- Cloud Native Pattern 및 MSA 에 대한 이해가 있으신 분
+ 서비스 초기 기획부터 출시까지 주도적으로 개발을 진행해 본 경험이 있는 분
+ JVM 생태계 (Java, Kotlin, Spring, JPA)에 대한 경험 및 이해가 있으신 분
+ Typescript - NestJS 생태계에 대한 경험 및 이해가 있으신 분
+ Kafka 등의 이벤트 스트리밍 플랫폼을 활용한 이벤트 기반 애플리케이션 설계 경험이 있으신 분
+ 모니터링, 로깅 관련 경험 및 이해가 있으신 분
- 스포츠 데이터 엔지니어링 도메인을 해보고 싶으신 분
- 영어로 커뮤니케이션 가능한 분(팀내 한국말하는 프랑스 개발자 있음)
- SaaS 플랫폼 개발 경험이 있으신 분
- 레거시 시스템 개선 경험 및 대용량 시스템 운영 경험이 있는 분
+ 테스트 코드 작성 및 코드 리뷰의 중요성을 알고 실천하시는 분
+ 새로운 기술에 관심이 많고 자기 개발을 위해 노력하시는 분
○ ○ ○ ○ ○
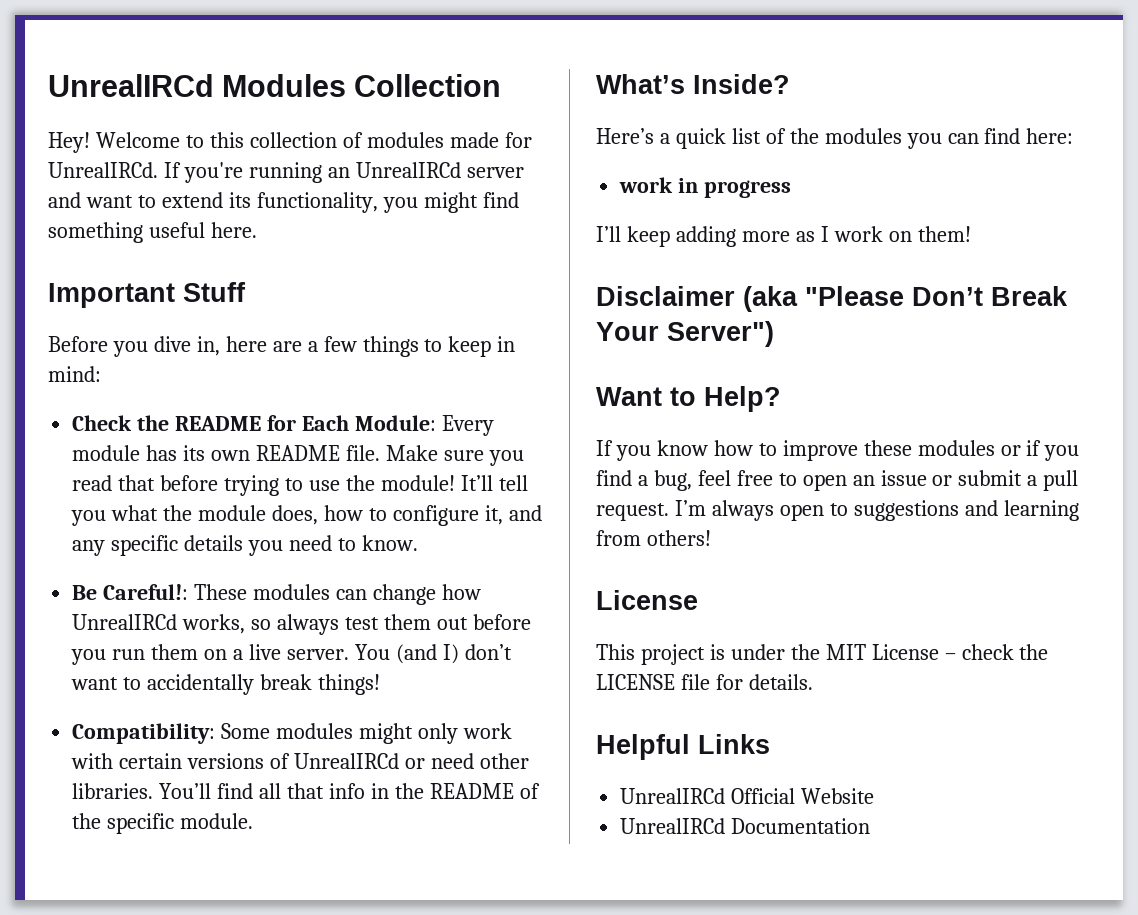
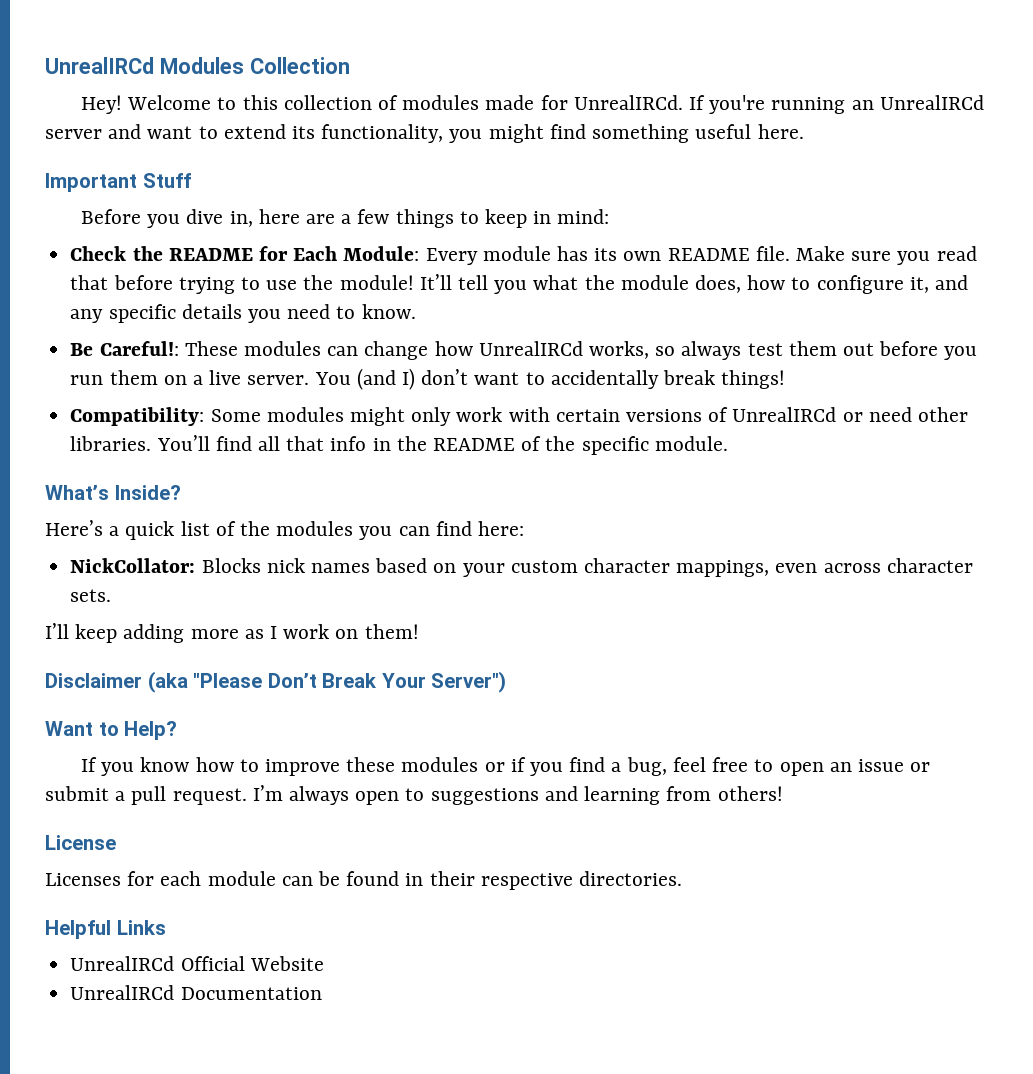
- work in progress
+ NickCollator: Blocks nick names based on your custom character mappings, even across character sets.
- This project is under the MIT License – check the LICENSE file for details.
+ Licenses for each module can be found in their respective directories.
○ ○ ○ ○ ○
## PROMPT
Taking the line with "- Cloud Native Pattern 및 MSA 에 대한 이해가 있으신 분" as the first and the line with "개발을 위해 노력하시는 분" as the last, retype that stretch of the data above exactly, with no other lines.

## SOLUTION TO THIS PROBLEM
- Cloud Native Pattern 및 MSA 에 대한 이해가 있으신 분
+ 서비스 초기 기획부터 출시까지 주도적으로 개발을 진행해 본 경험이 있는 분
+ JVM 생태계 (Java, Kotlin, Spring, JPA)에 대한 경험 및 이해가 있으신 분
+ Typescript - NestJS 생태계에 대한 경험 및 이해가 있으신 분
+ Kafka 등의 이벤트 스트리밍 플랫폼을 활용한 이벤트 기반 애플리케이션 설계 경험이 있으신 분
+ 모니터링, 로깅 관련 경험 및 이해가 있으신 분
- 스포츠 데이터 엔지니어링 도메인을 해보고 싶으신 분
- 영어로 커뮤니케이션 가능한 분(팀내 한국말하는 프랑스 개발자 있음)
- SaaS 플랫폼 개발 경험이 있으신 분
- 레거시 시스템 개선 경험 및 대용량 시스템 운영 경험이 있는 분
+ 테스트 코드 작성 및 코드 리뷰의 중요성을 알고 실천하시는 분
+ 새로운 기술에 관심이 많고 자기 개발을 위해 노력하시는 분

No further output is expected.